* [THE DATA]:
┄┄┄┄┄┄┄┄┄┄

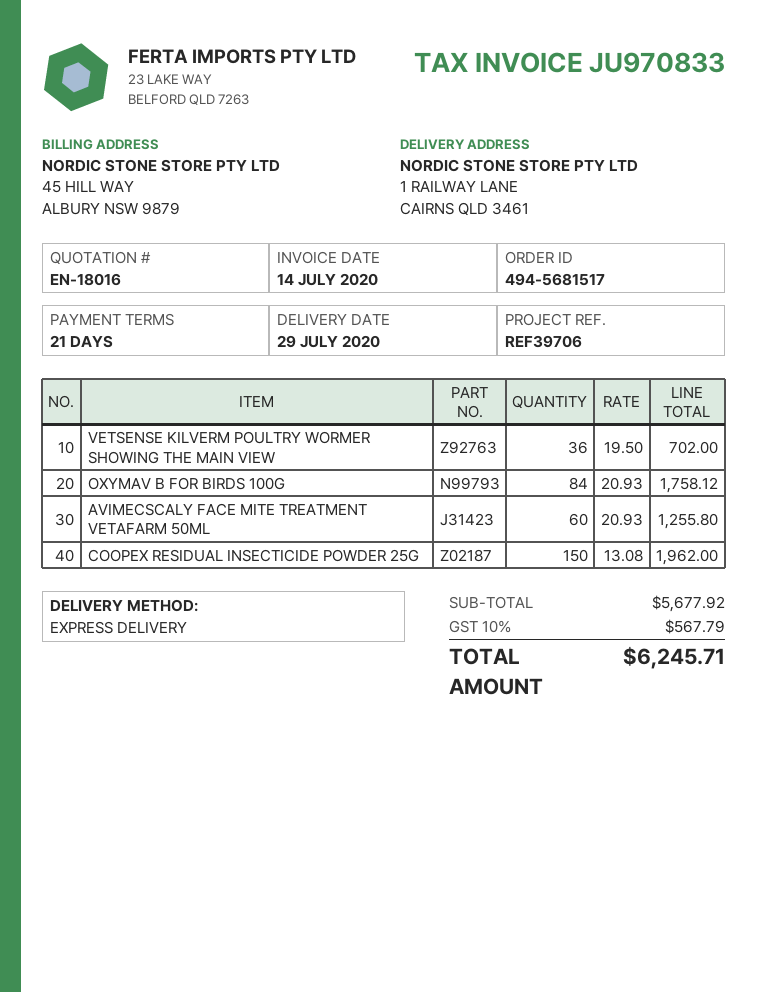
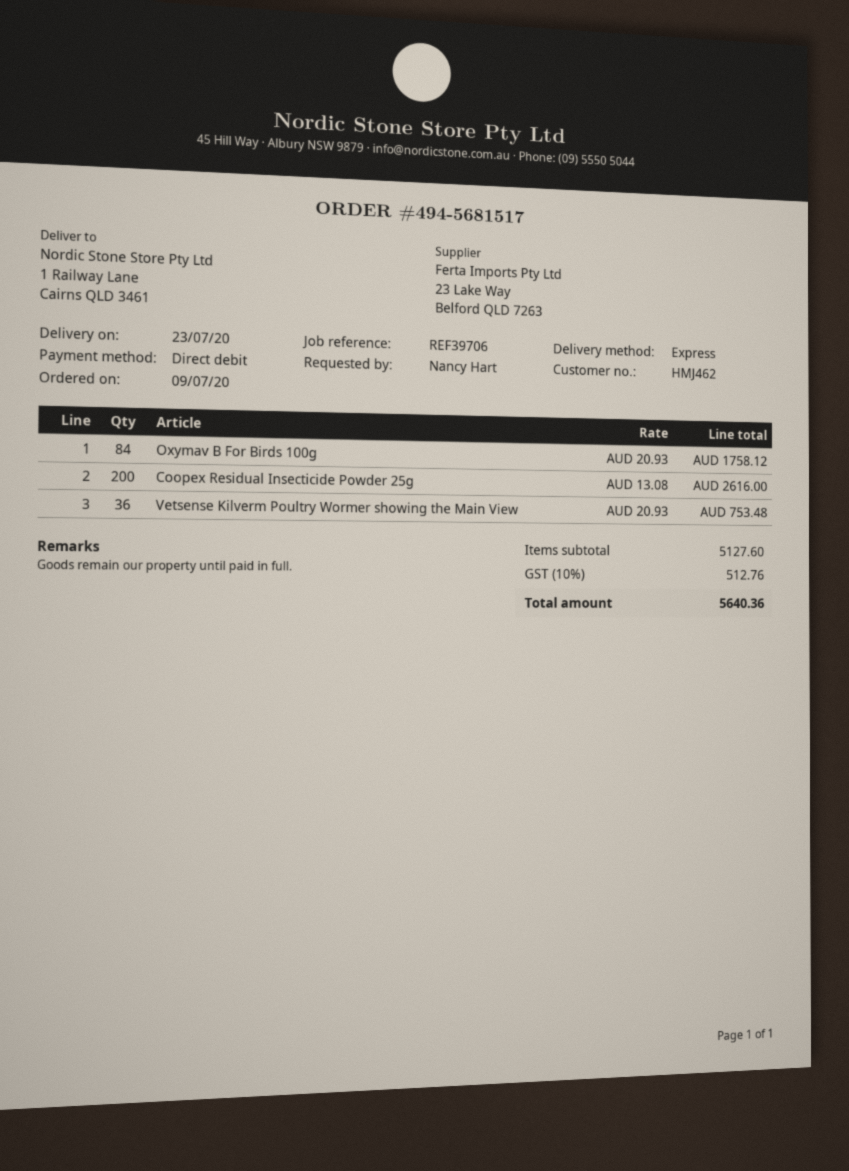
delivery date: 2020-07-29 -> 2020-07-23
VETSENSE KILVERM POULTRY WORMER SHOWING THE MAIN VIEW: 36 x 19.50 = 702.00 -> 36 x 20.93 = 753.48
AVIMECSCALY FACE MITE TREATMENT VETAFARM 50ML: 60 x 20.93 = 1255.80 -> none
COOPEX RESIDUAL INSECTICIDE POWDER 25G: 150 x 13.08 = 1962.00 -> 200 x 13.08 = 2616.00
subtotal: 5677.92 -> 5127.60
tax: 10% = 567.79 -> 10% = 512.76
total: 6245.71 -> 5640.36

┄┄┄┄┄┄┄┄┄┄

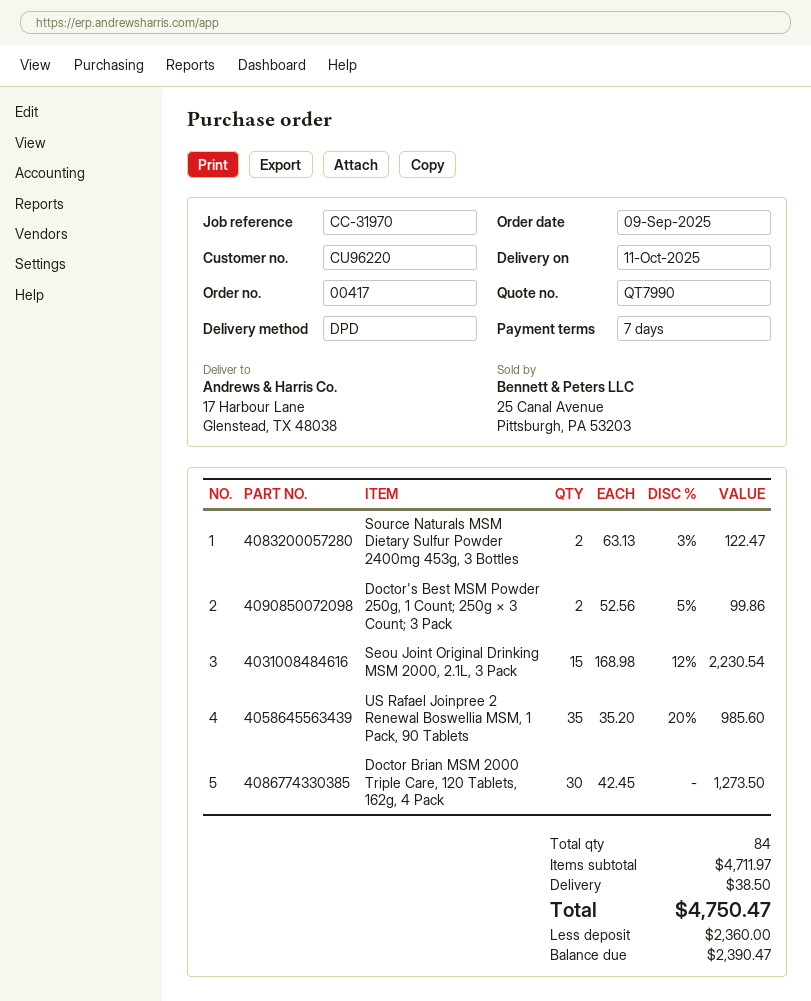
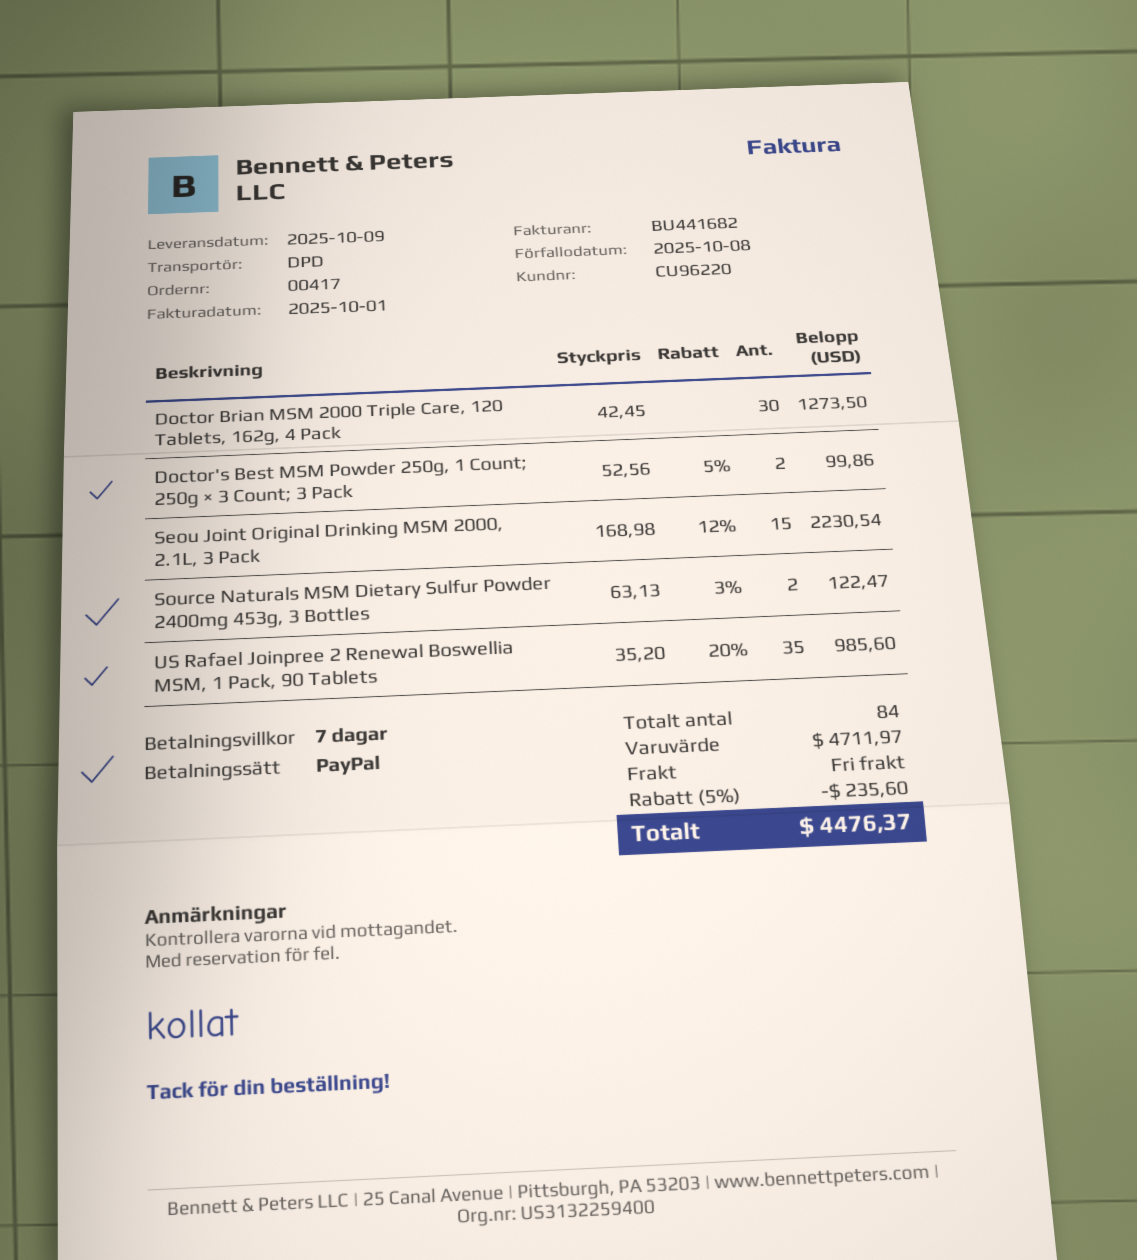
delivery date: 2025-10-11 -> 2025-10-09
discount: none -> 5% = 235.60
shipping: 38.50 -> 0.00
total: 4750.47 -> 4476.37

┄┄┄┄┄┄┄┄┄┄

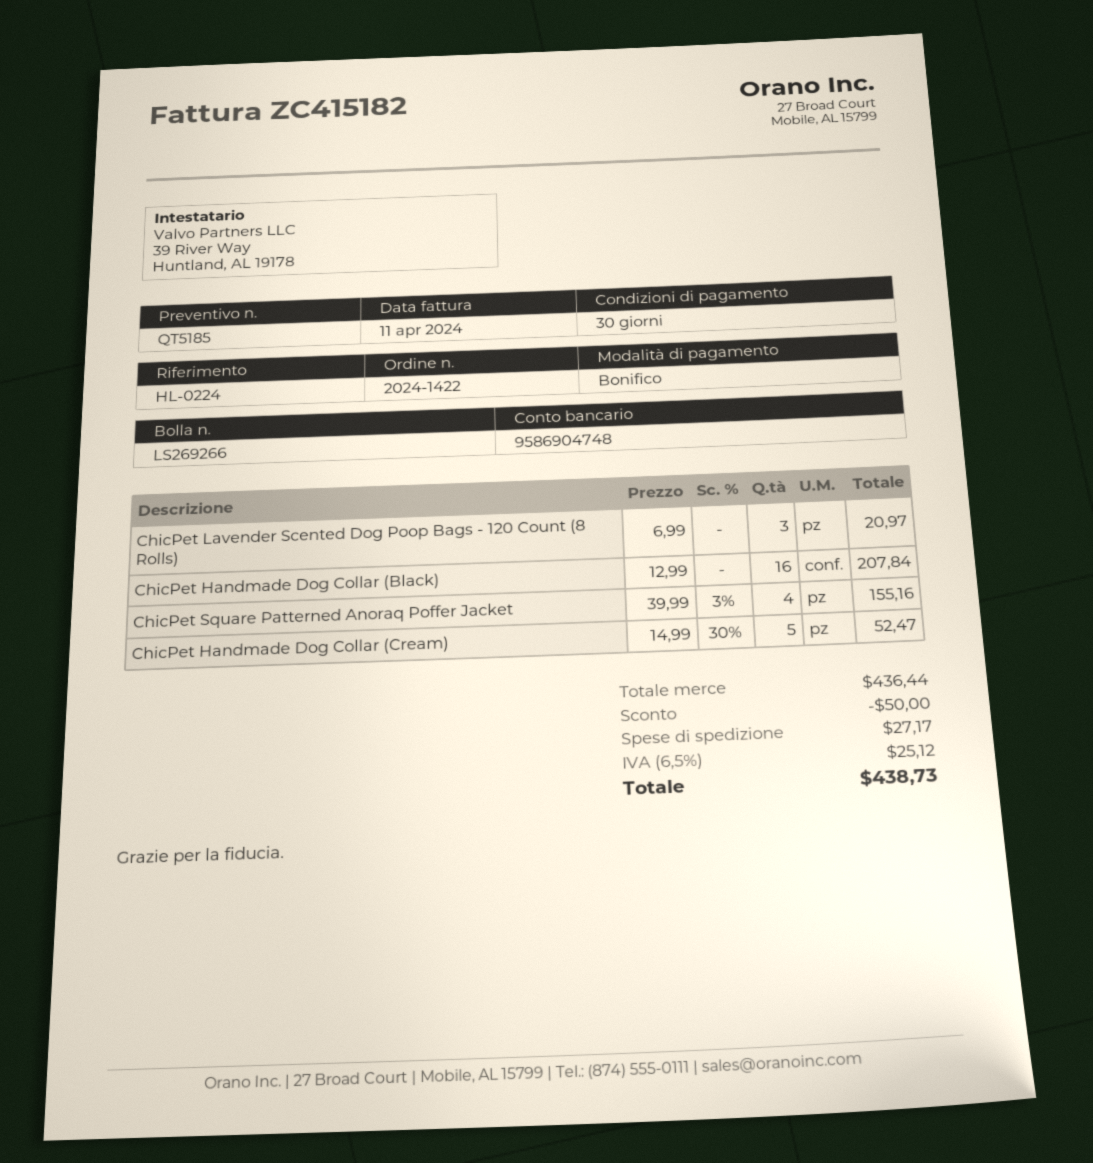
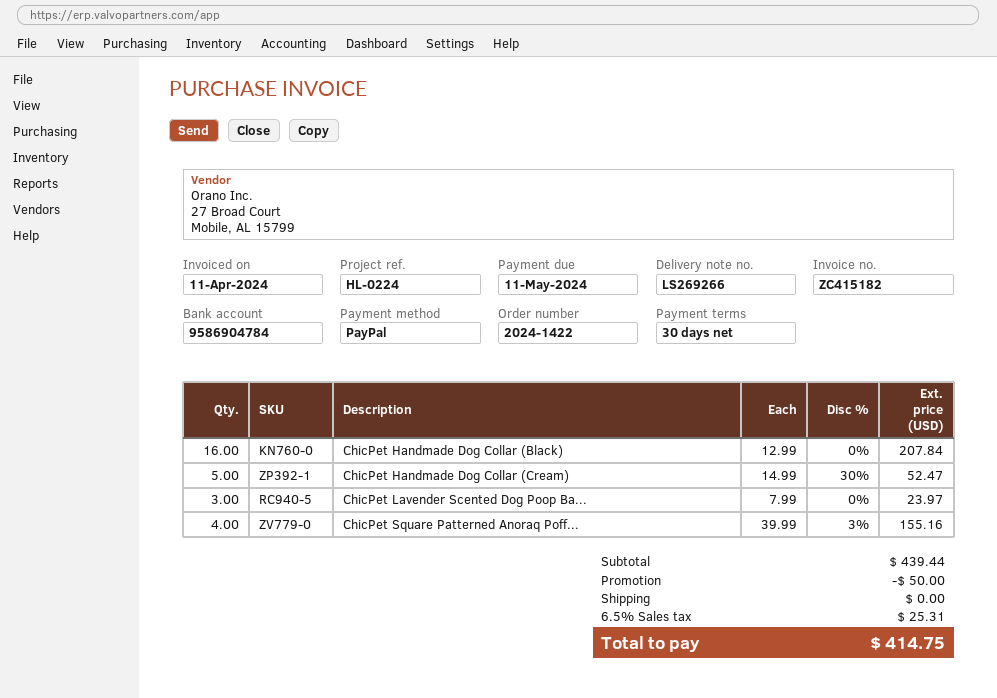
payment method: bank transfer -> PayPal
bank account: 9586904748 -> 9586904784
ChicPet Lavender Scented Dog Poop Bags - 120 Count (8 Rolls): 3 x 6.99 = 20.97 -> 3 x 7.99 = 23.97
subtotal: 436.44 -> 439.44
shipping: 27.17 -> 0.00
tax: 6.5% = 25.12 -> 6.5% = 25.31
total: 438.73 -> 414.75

┄┄┄┄┄┄┄┄┄┄

* [PROBLEM DESCRIPTION]: If a line in the records above includes the string "bank", copy it.

* [ANSWER TO THIS EXERCISE]:
payment method: bank transfer -> PayPal
bank account: 9586904748 -> 9586904784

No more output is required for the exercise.